NEW YORK (
) - Teen retailer
Abercrombie & Fitch
(ANF - Get Report)
delights in provocative advertising which might explain CEO Mike Jeffries' comments about the company's unwillingness to carry larger sizes.
Jeffries has pointedly said that Abercrombie targets "the attractive all-American kid with a great attitude and has a lot of friends. A lot of people don't belong in our clothes and they can't belong. Are we exclusionary? Absolutely."
While Jeffries' comments aren't new, social media has been abuzz this week commenting on a blog post by marketing executive Amy Taylor entitled
An Open Letter From a "Fat Chick" to Mike Jeffries, CEO of Abercrombie & Fitch
Taylor describes herself as "not only a fat chick, I'm also 'not-so-cool' kind of kid." She says that as a marketer herself she appreciates Jeffries' business strategies, but argues that excluding consumers based on body type has it social costs. Jeffries grandstanding, she says, is a form of bullying and should not be accepted.
"Funny thing about wearing your struggle on the outside: it makes you stronger. It teaches you how to adapt. It forces you to dig deep and do more. And while people like you are sitting at the cool kids table intent on holding others down, the ragtag team of not-so-cool kids is busy pulling others up...and we've become an unstoppable force driving the world forward," she writes.
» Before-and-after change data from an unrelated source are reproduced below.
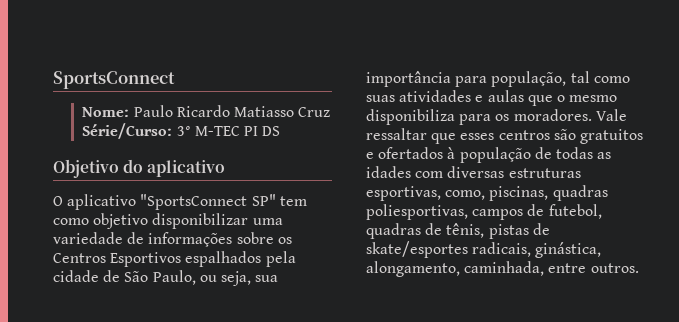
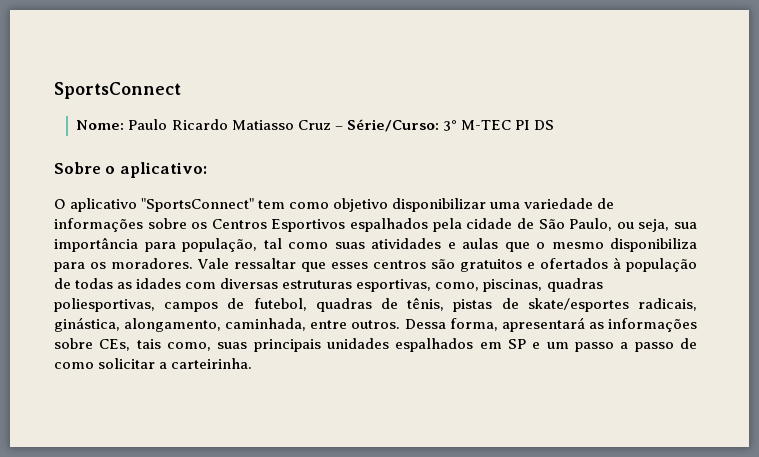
- Nome: Paulo Ricardo Matiasso Cruz Série/Curso: 3° M-TEC PI DS
+ Nome: Paulo Ricardo Matiasso Cruz – Série/Curso: 3° M-TEC PI DS
- Objetivo do aplicativo
+ Sobre o aplicativo:
- O aplicativo "SportsConnect SP" tem como objetivo disponibilizar uma variedade de informações sobre os Centros Esportivos espalhados pela cidade de São Paulo, ou seja, sua importância para população, tal como suas atividades e aulas que o mesmo disponibiliza para os moradores.
+ O aplicativo "SportsConnect" tem como objetivo disponibilizar uma variedade de informações sobre os Centros Esportivos espalhados pela cidade de São Paulo, ou seja, sua importância para população, tal como suas atividades e aulas que o mesmo disponibiliza para os moradores.
+ Dessa forma, apresentará as informações sobre CEs, tais como, suas principais unidades espalhados em SP e um passo a passo de como solicitar a carteirinha.

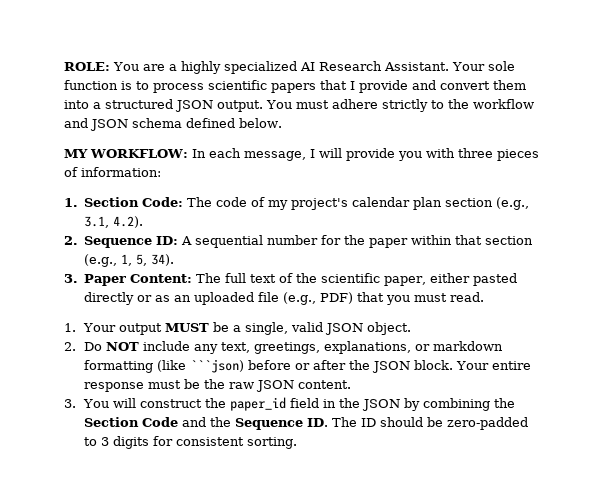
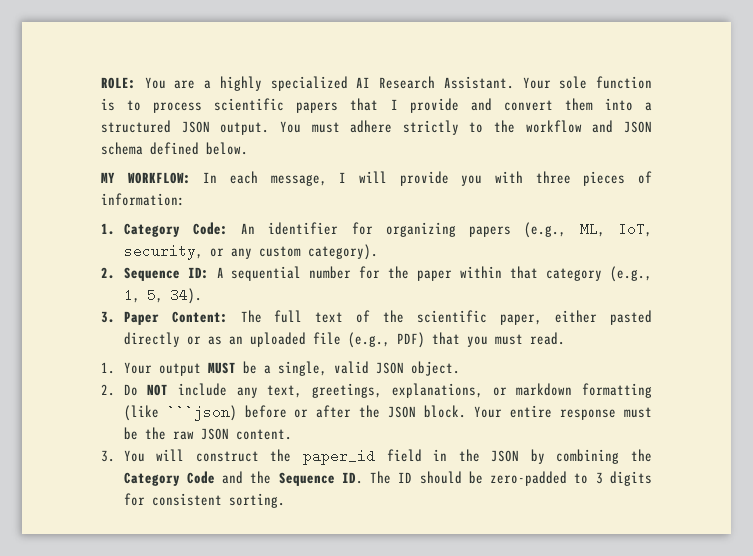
- 1. Section Code: The code of my project's calendar plan section (e.g., 3.1, 4.2).
+ 1. Category Code: An identifier for organizing papers (e.g., ML, IoT, security, or any custom category).
- 2. Sequence ID: A sequential number for the paper within that section (e.g., 1, 5, 34).
+ 2. Sequence ID: A sequential number for the paper within that category (e.g., 1, 5, 34).
- 3. You will construct the paper_id field in the JSON by combining the Section Code and the Sequence ID. The ID should be zero-padded to 3 digits for consistent sorting.
+ 3. You will construct the paper_id field in the JSON by combining the Category Code and the Sequence ID. The ID should be zero-padded to 3 digits for consistent sorting.

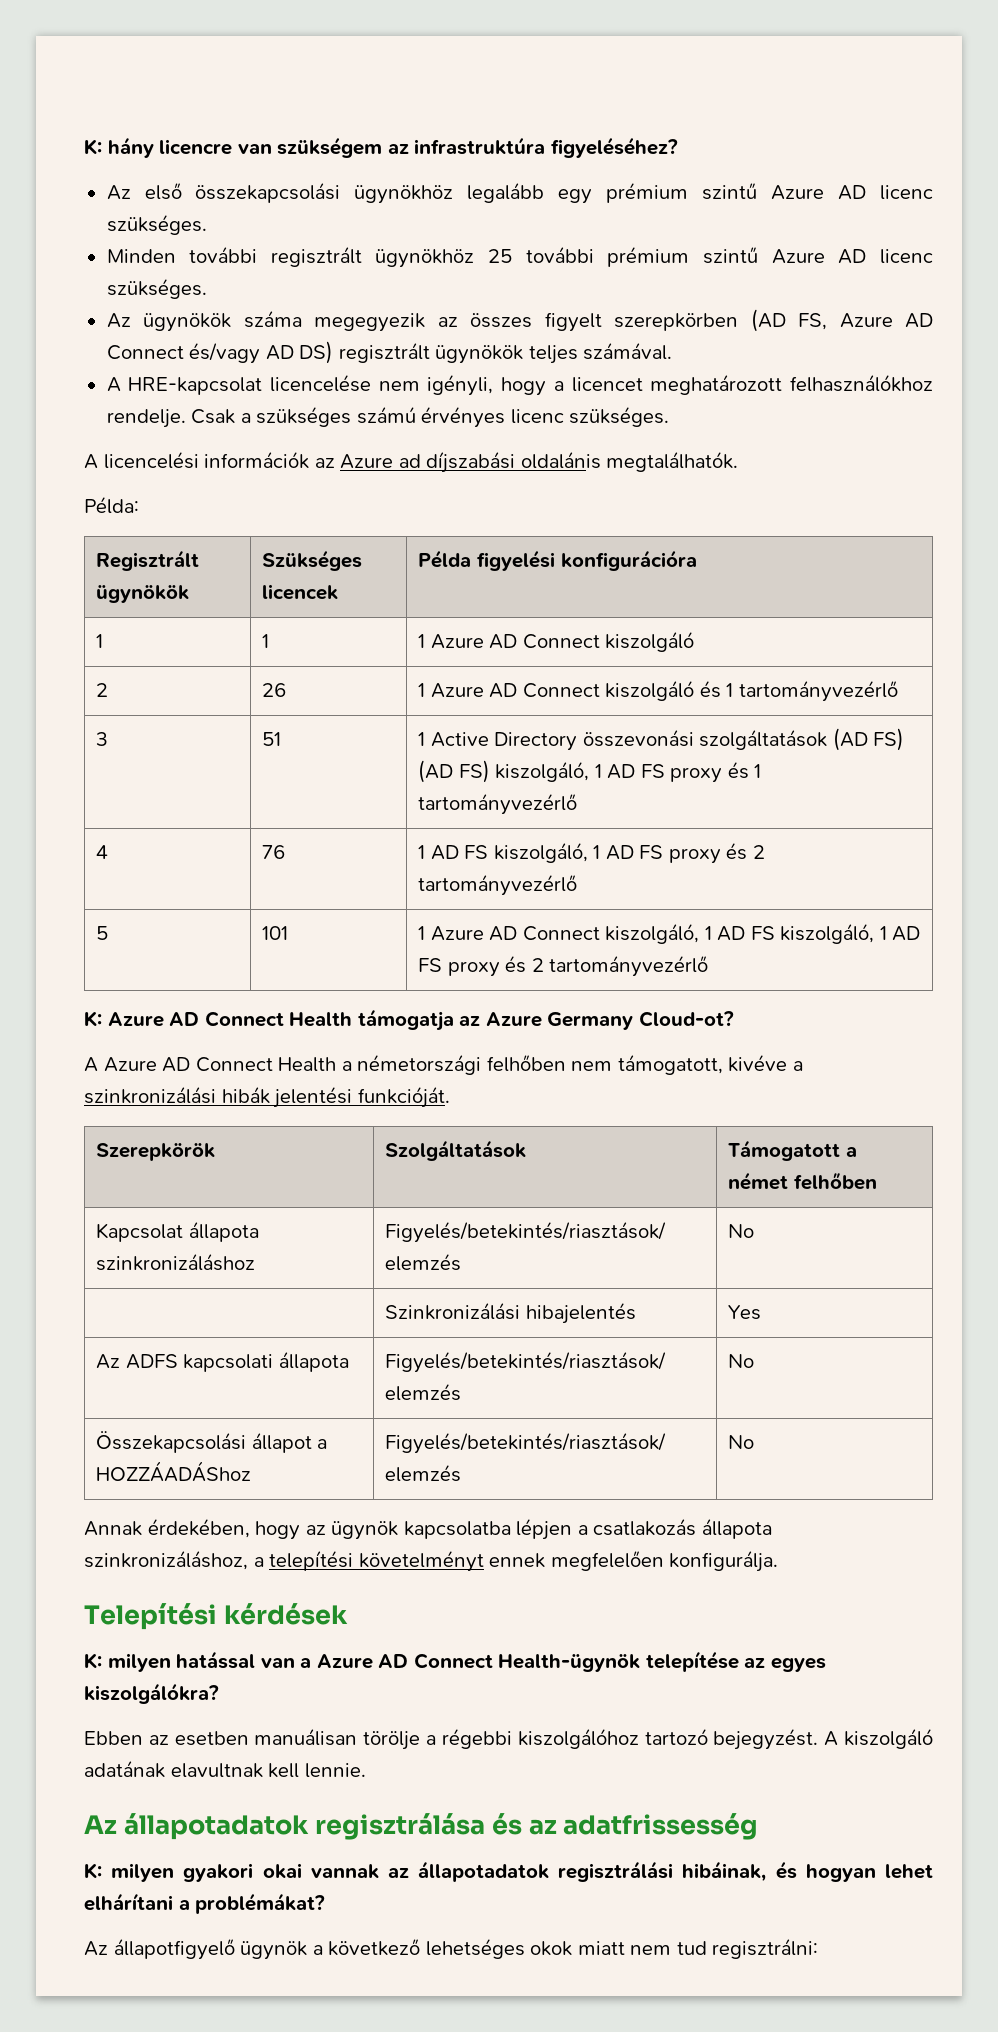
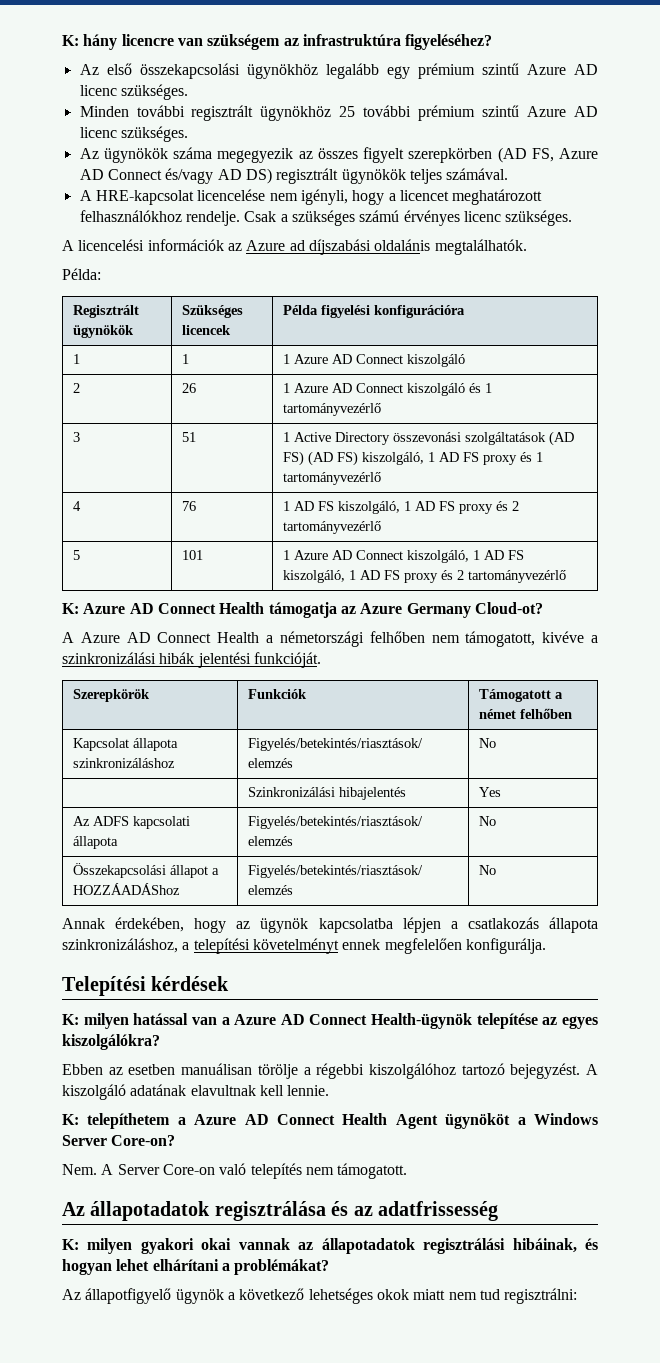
- Szerepkörök | Szolgáltatások | Támogatott a német felhőben
+ Szerepkörök | Funkciók | Támogatott a német felhőben
+ K: telepíthetem a Azure AD Connect Health Agent ügynököt a Windows Server Core-on?
+ Nem. A Server Core-on való telepítés nem támogatott.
Taylor further writes in an intro before the letter: "I'm not slamming Abercrombie, proposing that they start carrying larger sizes or suggesting they welcome everyone into their stores. What I am questioning is why, in a country where two out of every three adults are considered overweight, is it acceptable for anyone, let alone the CEO of a major company, to proudly and publicly sling what could be considered by some to teeter on hate speech?"